Foto dan video terasa begitu lengkap menyajikan kengerian sekaligus keagungan demontran. Mereka yang dengan semangat baja berusaha menumbangkan presiden, yang hingga detik itu masih diharuskan dibanggakan oleh kami, terasa begitu hebat dalam benak kami. Pada saat yang sama, amarah mereka yang menjarah terasa menohok hati. Kami yang kecil dan baru memahami sedikit ilmu kemudian diam-diam ingin jadi mahasiswa. Sebab, nama itulah yang meski ribuan korban melayang dan harta benda banyak yang ludes, namun tetap harum. Meski menakutkan mengingat beberapa dari mereka raib entah kemana.

Saat SMA, gejolak negeri seolah tiada henti. Sempat begitu menikmati liburan bulan Puasa penuh, sesuatu yang pasti didamba anak-anak sekolah masa kini, dengan penuh haru tak membuat kecamuk negeri berkurang. Maka setiap saat selalu ada demonstrasi dan nama-nama aktivis bermunculan. Mereka yang diculik dimasa huru-hara 98, tetap misteri dan tetap jadi idola. Mahasiswa tetap jadi tujuan utama kami selepas SMA. Tak ada rasa takut diculik, sebab alam pikiran kami dijejali dengan kosakata baru pelindung diri.
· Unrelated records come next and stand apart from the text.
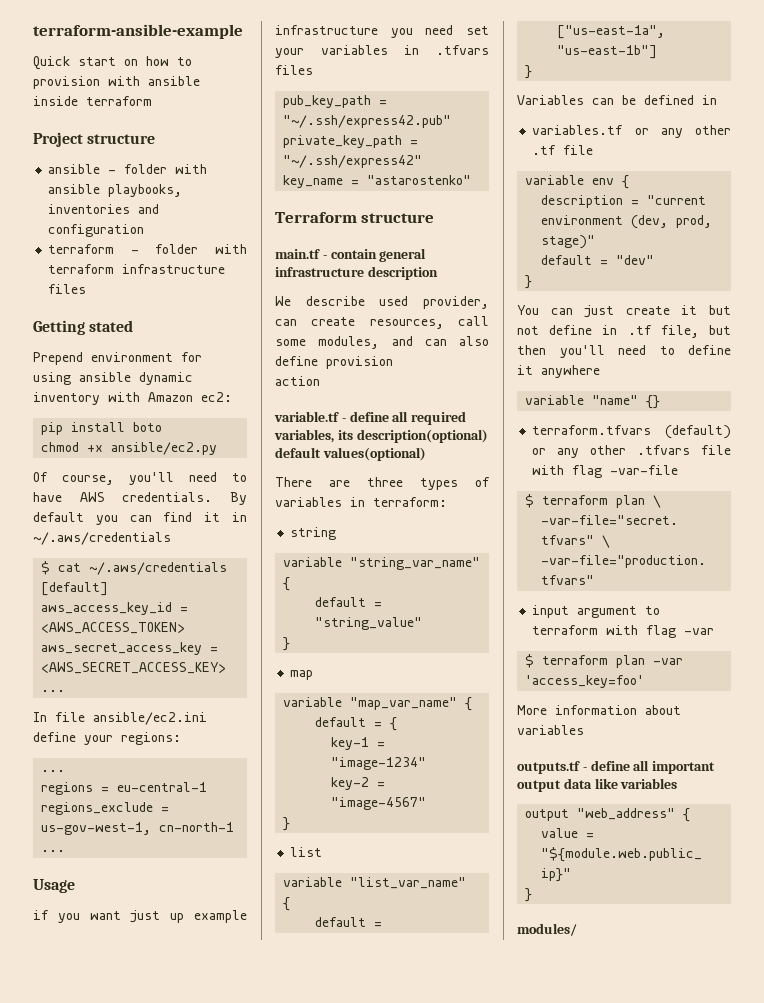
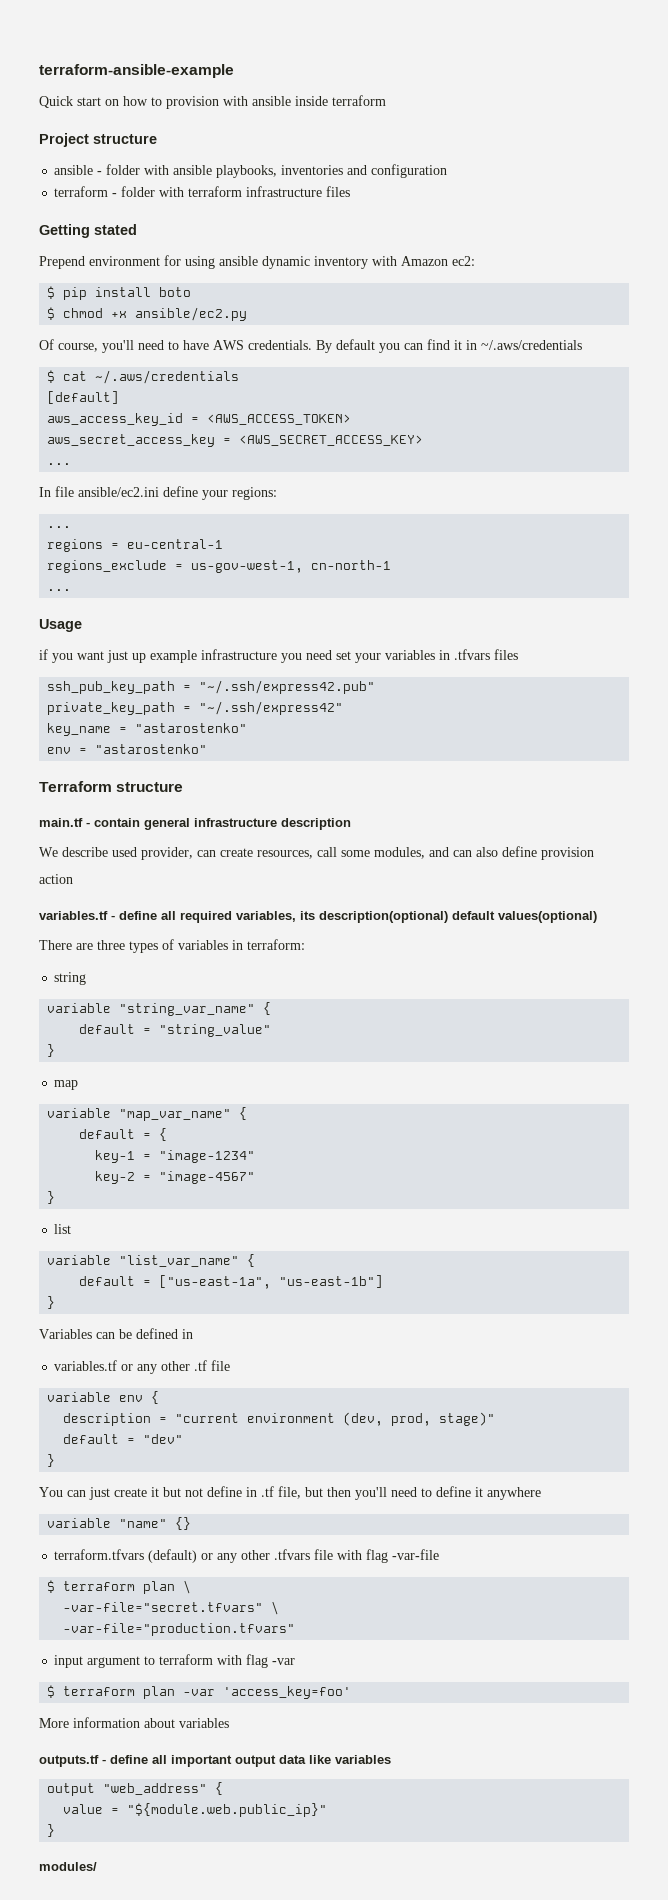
(232, 397) none -> [47,286,56,299] $
(163, 427) none -> [47,307,56,320] $
[283,95,372,108] pub_key_path -> [47,681,176,694] ssh_pub_key_path
(472, 180) none -> [47,744,208,754] // env = "astarostenko"
[274,411,339,422] variable.tf -> [39,911,108,920] variables.tf

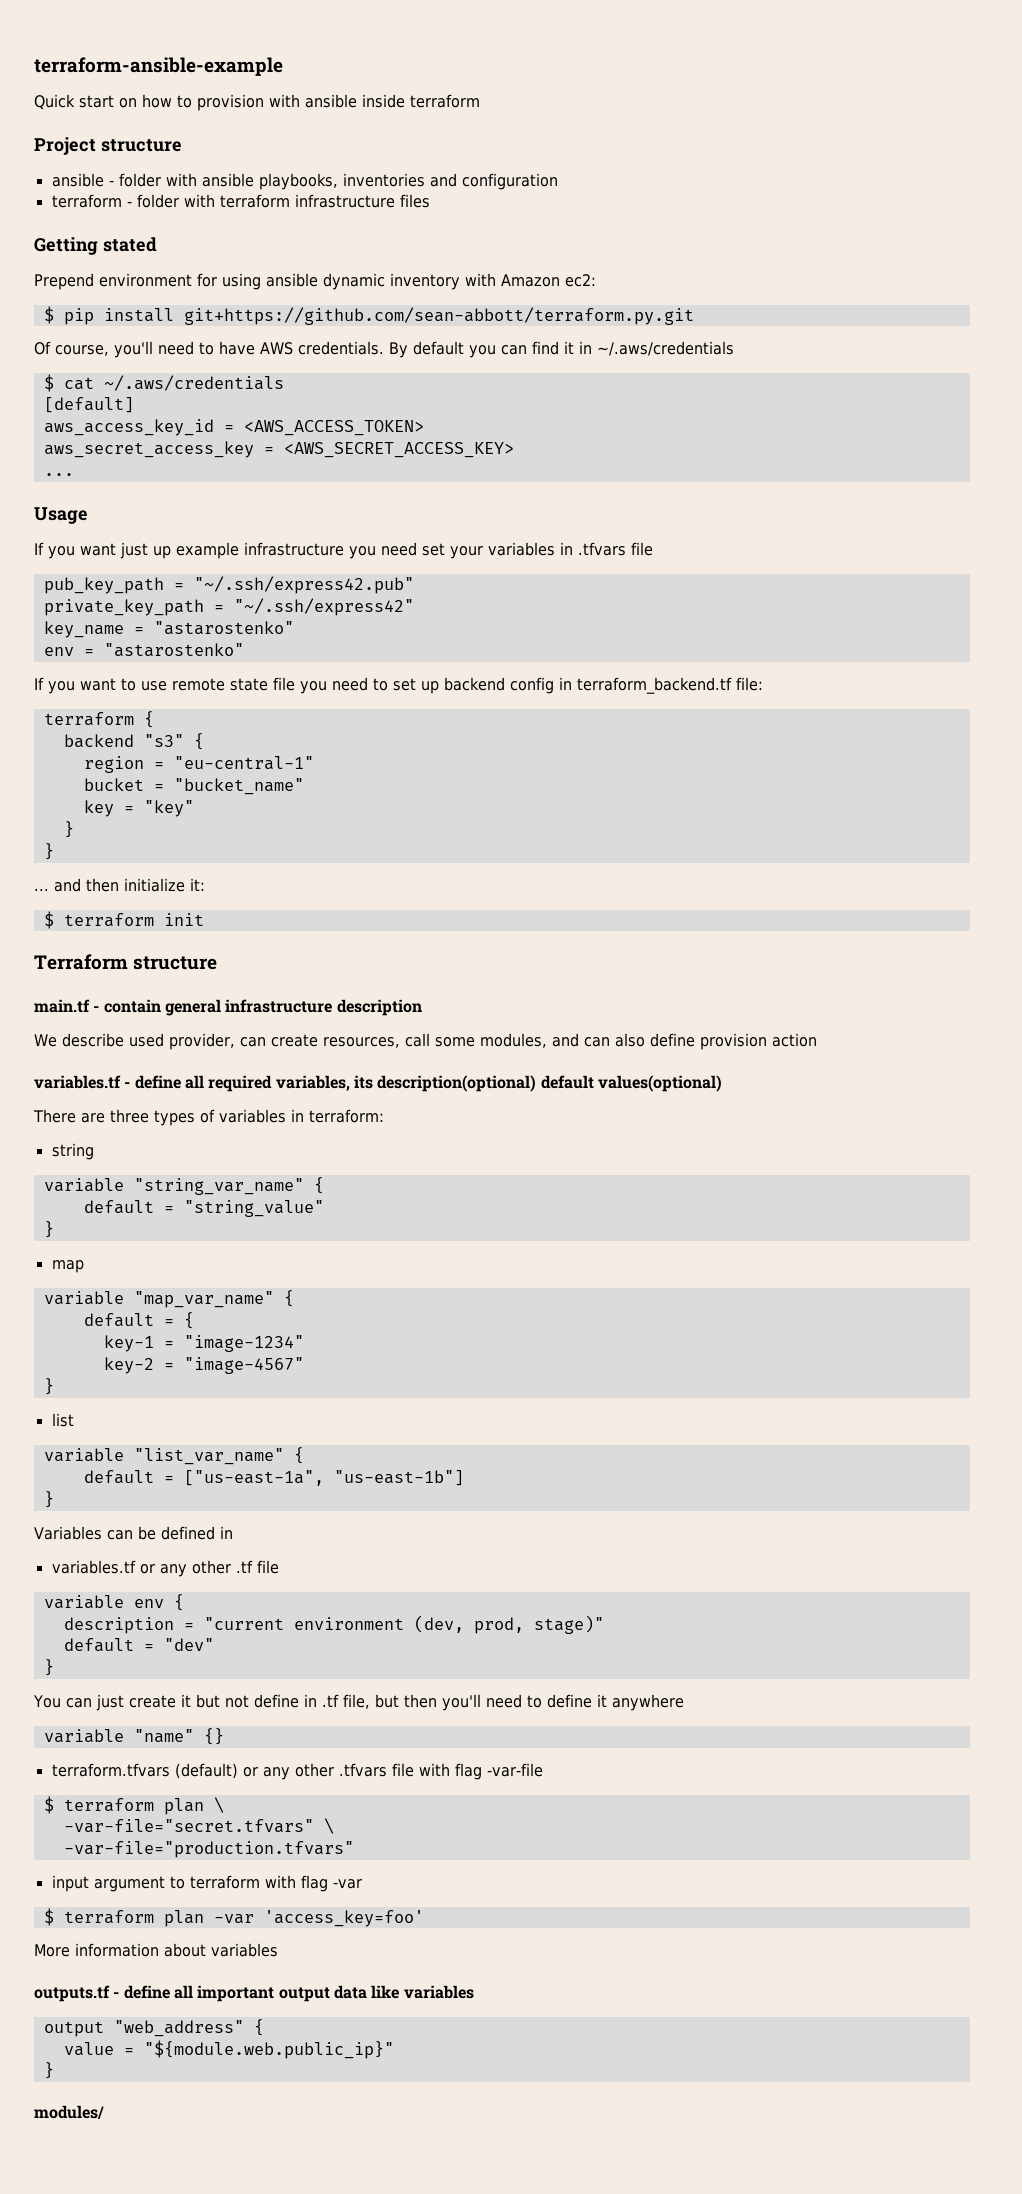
[159,287,192,297] [47,307,248,321] boto // $ chmod +x ansible/ec2.py -> [183,307,694,325] git+https://github.com/sean-abbott/terraform.py.git
[39,486,277,500] [47,526,72,528] [47,539,224,552] [47,560,392,573] [47,589,72,591] // In file ansible/ec2.ini define your regions: // ... // regions = eu-central-1 // regions_exclude = us-gov-west-1, cn-north-1 // ... -> (74, 474) none
[39,649,48,660] if -> [34,542,44,555] If
[494,649,518,660] [47,681,176,694] files // ssh_pub_key_path -> [631,542,653,556] [43,577,164,594] file // pub_key_path
(208, 749) none -> [34,677,763,694] [43,711,154,728] [63,733,204,750] [83,756,314,773] [83,778,304,795] [83,800,194,817] [63,821,74,838] [43,843,54,860] [34,878,205,892] [43,911,204,929] // If you want to use remote state file you need to set up backend config in terraform_backend.tf file: // terraform { // backend "s3" { // region = "eu-central-1" // bucket = "bucket_name" // key = "key" // } // } // ... and then initialize it: // $ terraform init
(594, 853) // -> (767, 1041) none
HAM.

Saat jadi mahasiswa, demonstrasi mulai surut. Entah karena negeri sudah makmur sehingga tak butuh protes, atau memang nyali sudah tak ada. Yang jelas, saat turun ke jalan, demonstrasi diperhalus jadi aksi, perintah dari senior wajib diikuti. Disinilah absurditas mengenai impian kami terlihat. Banyak warga mengeluhkan akan adanya kegiatan aksi. Sesuatu yang tak habis pikir kenapa kami bisa mendapatkan keraguan tersebut.

Kami yang mahasiswa baru dan masih hijau merasa seolah berjuang demi asap. Sekuat tenaga berteriak di jalan, namun justru disuruh minggir karena mengganggu lalulintas. Padahal, apa susahnya melambatkan laju kendaraan demi mencapai kejayaan di masa datang? Kesadaran sekaligus merasa ditelanjangi muncul saat senior menghitung rupiah hasil aksi.

Kini, setelah tak kuliah lagi, setiap melihat aktivis turun ke jalan maka yang pertama adalah mengidentifikasi dari kelompok mana mereka dan seberapa besar bayaran mereka. Sesuatu yang selalu ada dalam benak, terutama saat kekacauan melanda, kecuali kepada mereka yang jadi korban sesungguhnya. Hal ini diperburuk saat menyaksikan mantan aktivis yang kini jadi anggota DPR. Memalukan!